▶ [WORK REQUIRED]
Pictures left aside, return the lines below exactly, from the one with "07:33:18: 0.11 -> 0.08" to the end, including both ends.

▶ [Version difference data]

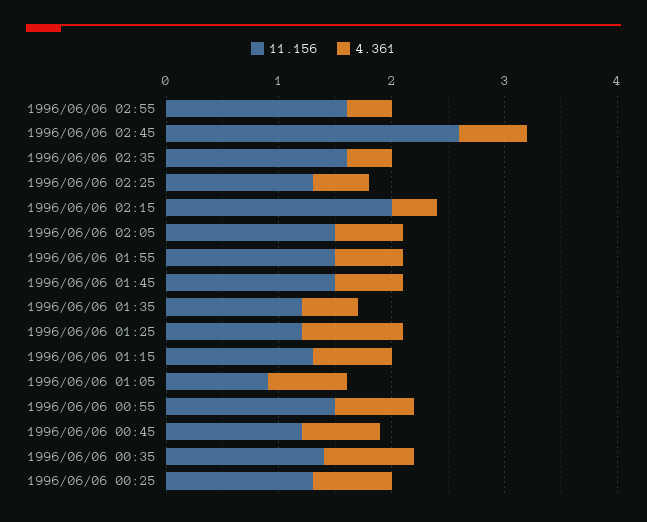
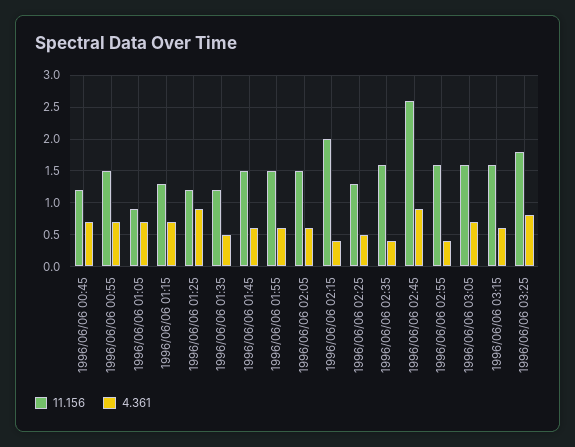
4.361, 1996/06/06 02:45: 0.6 -> 0.9
11.156, 1996/06/06 00:35: 1.4 -> none
4.361, 1996/06/06 00:35: 0.8 -> none
11.156, 1996/06/06 00:25: 1.3 -> none
4.361, 1996/06/06 00:25: 0.7 -> none
11.156, 1996/06/06 03:05: none -> 1.6
4.361, 1996/06/06 03:05: none -> 0.7
11.156, 1996/06/06 03:15: none -> 1.6
4.361, 1996/06/06 03:15: none -> 0.6
11.156, 1996/06/06 03:25: none -> 1.8
4.361, 1996/06/06 03:25: none -> 0.8

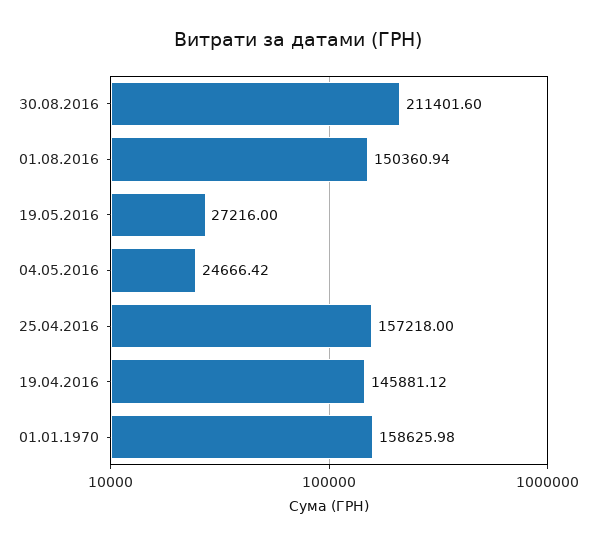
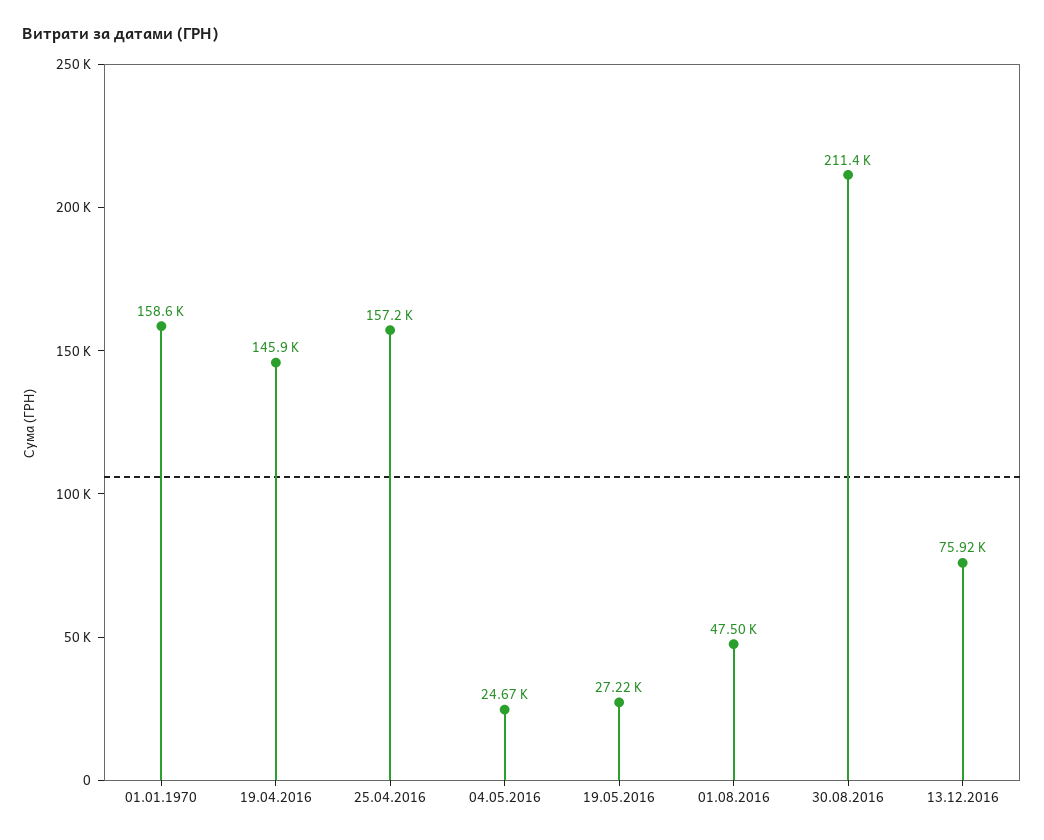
01.08.2016: 150360.94 -> 47500
13.12.2016: none -> 75920

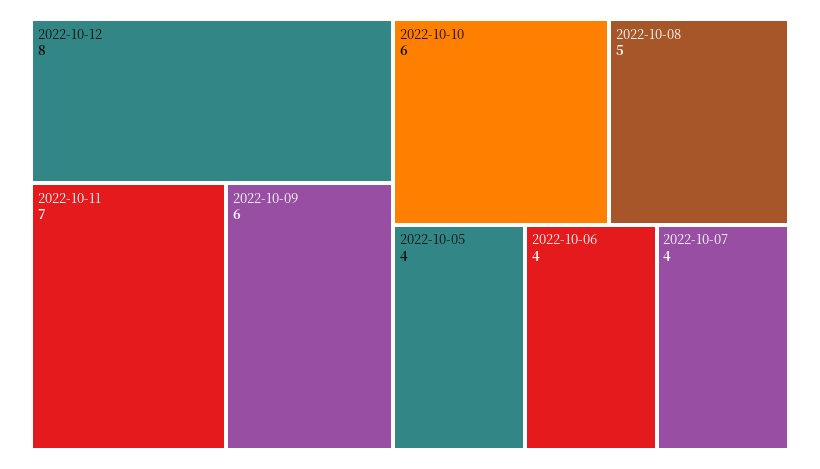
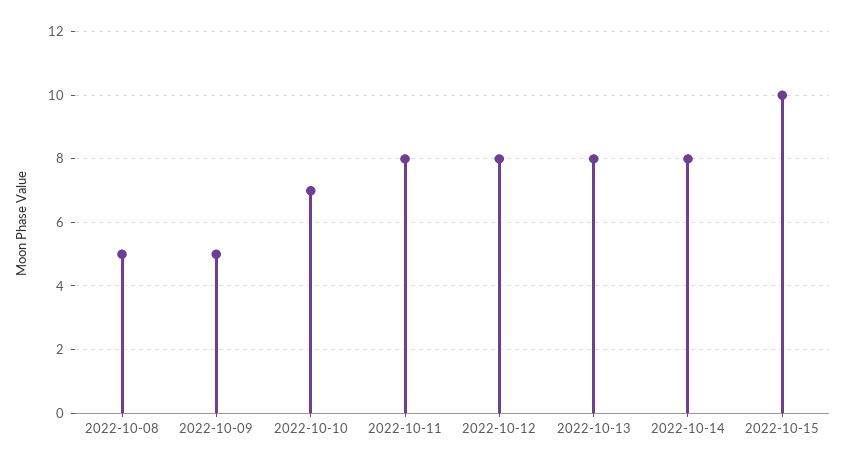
2022-10-11: 7 -> 8
2022-10-09: 6 -> 5
2022-10-10: 6 -> 7
2022-10-05: 4 -> none
2022-10-06: 4 -> none
2022-10-07: 4 -> none
2022-10-13: none -> 8
2022-10-14: none -> 8
2022-10-15: none -> 10

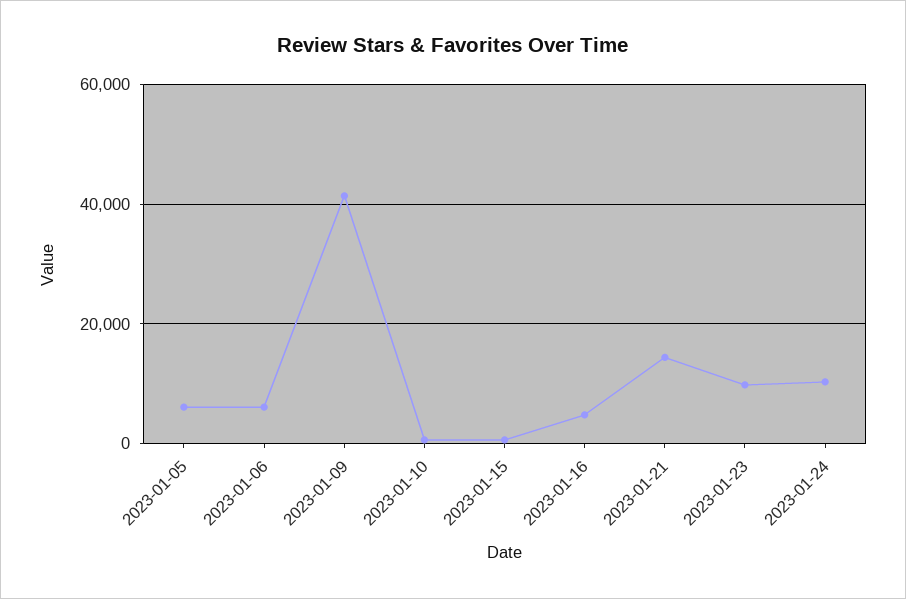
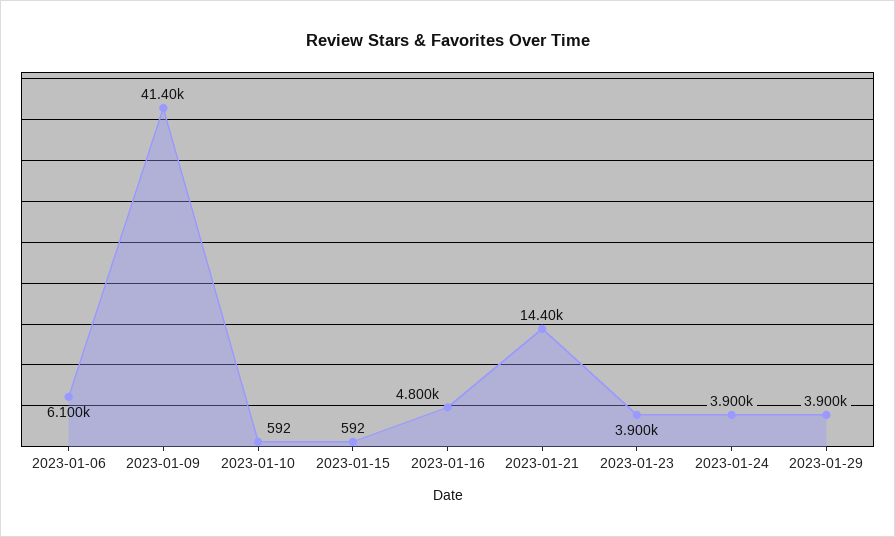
2023-01-05: 6000 -> none
2023-01-23: 10000 -> 3900
2023-01-24: 10000 -> 3900
2023-01-29: none -> 3900

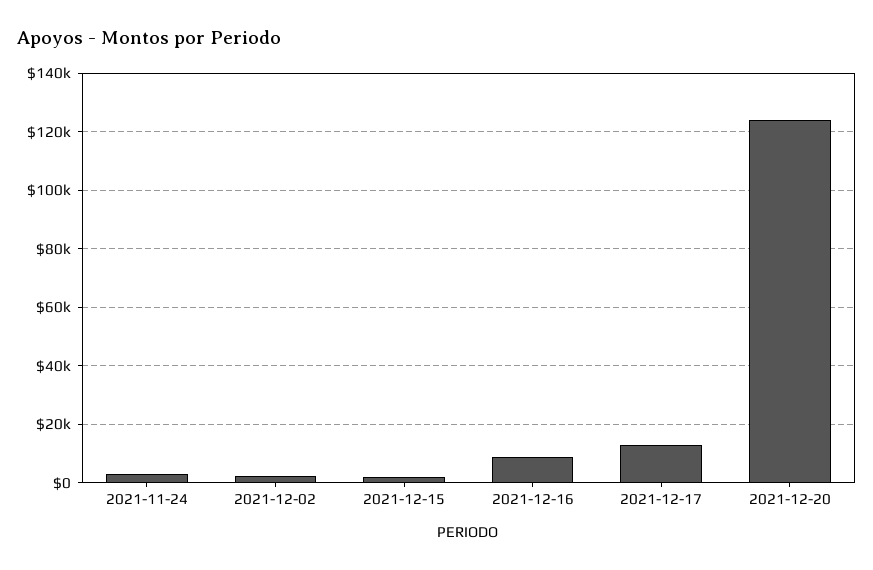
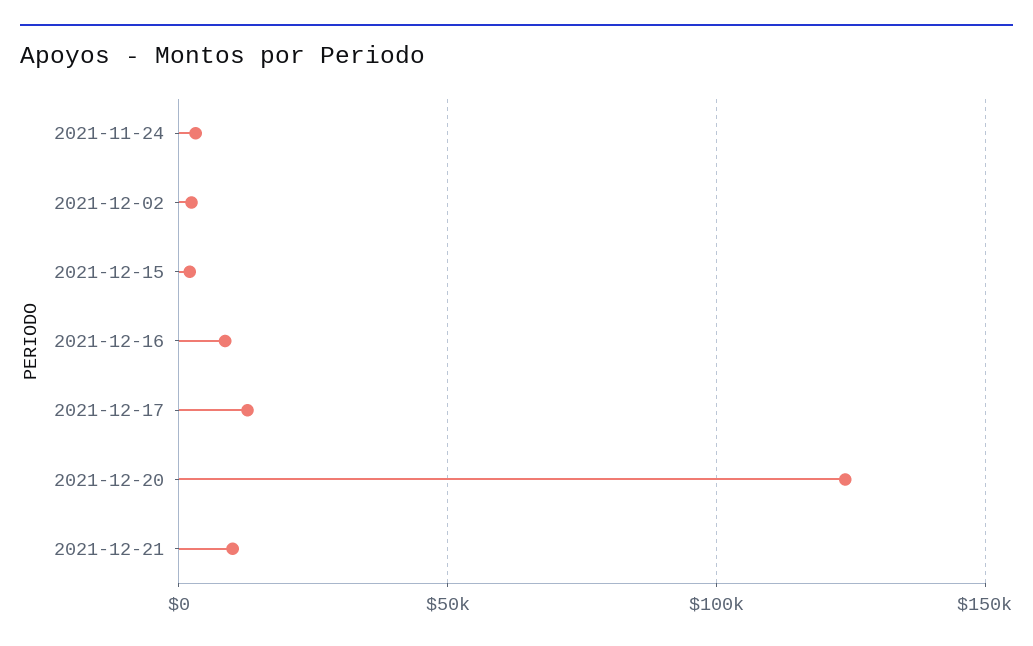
2021-12-21: none -> 10000

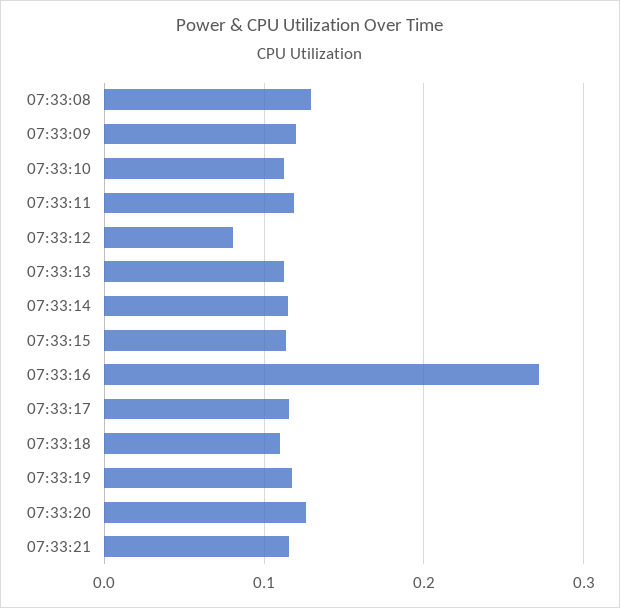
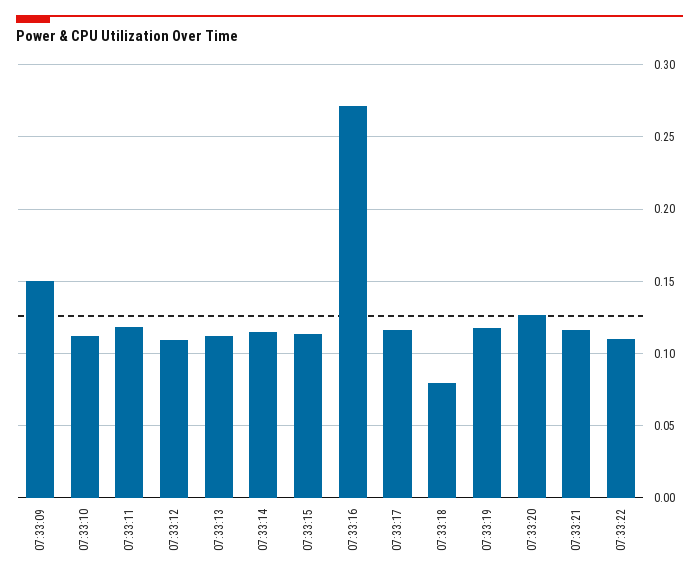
07:33:08: 0.13 -> none
07:33:09: 0.12 -> 0.15
07:33:12: 0.08 -> 0.11
07:33:18: 0.11 -> 0.08
07:33:22: none -> 0.11

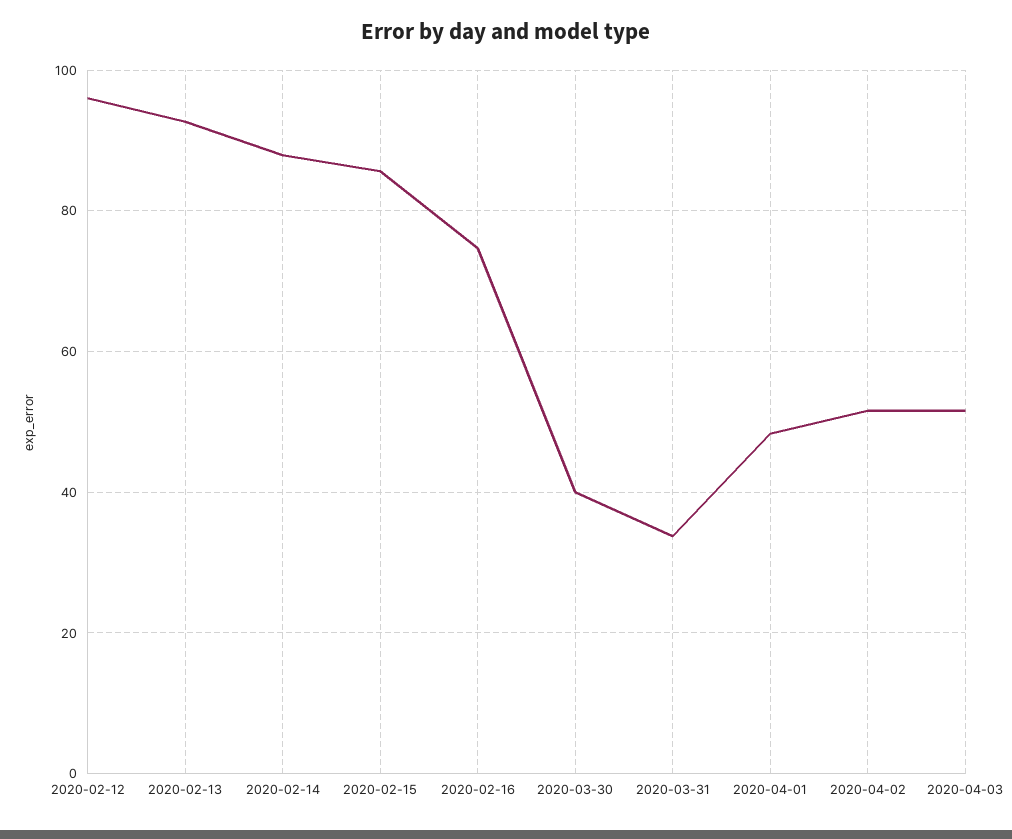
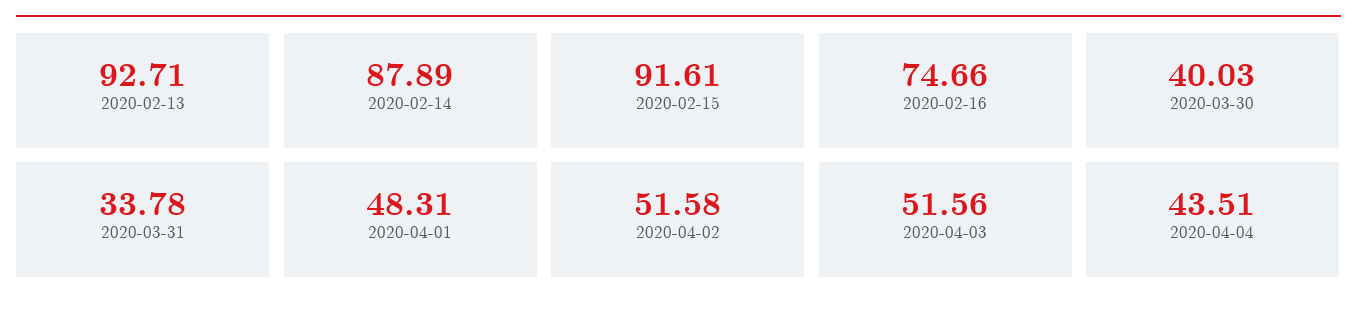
2020-02-12: 96 -> none
2020-02-15: 86 -> 91.61
2020-04-04: none -> 43.51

▶ [SOLUTION]
07:33:18: 0.11 -> 0.08
07:33:22: none -> 0.11

2020-02-12: 96 -> none
2020-02-15: 86 -> 91.61
2020-04-04: none -> 43.51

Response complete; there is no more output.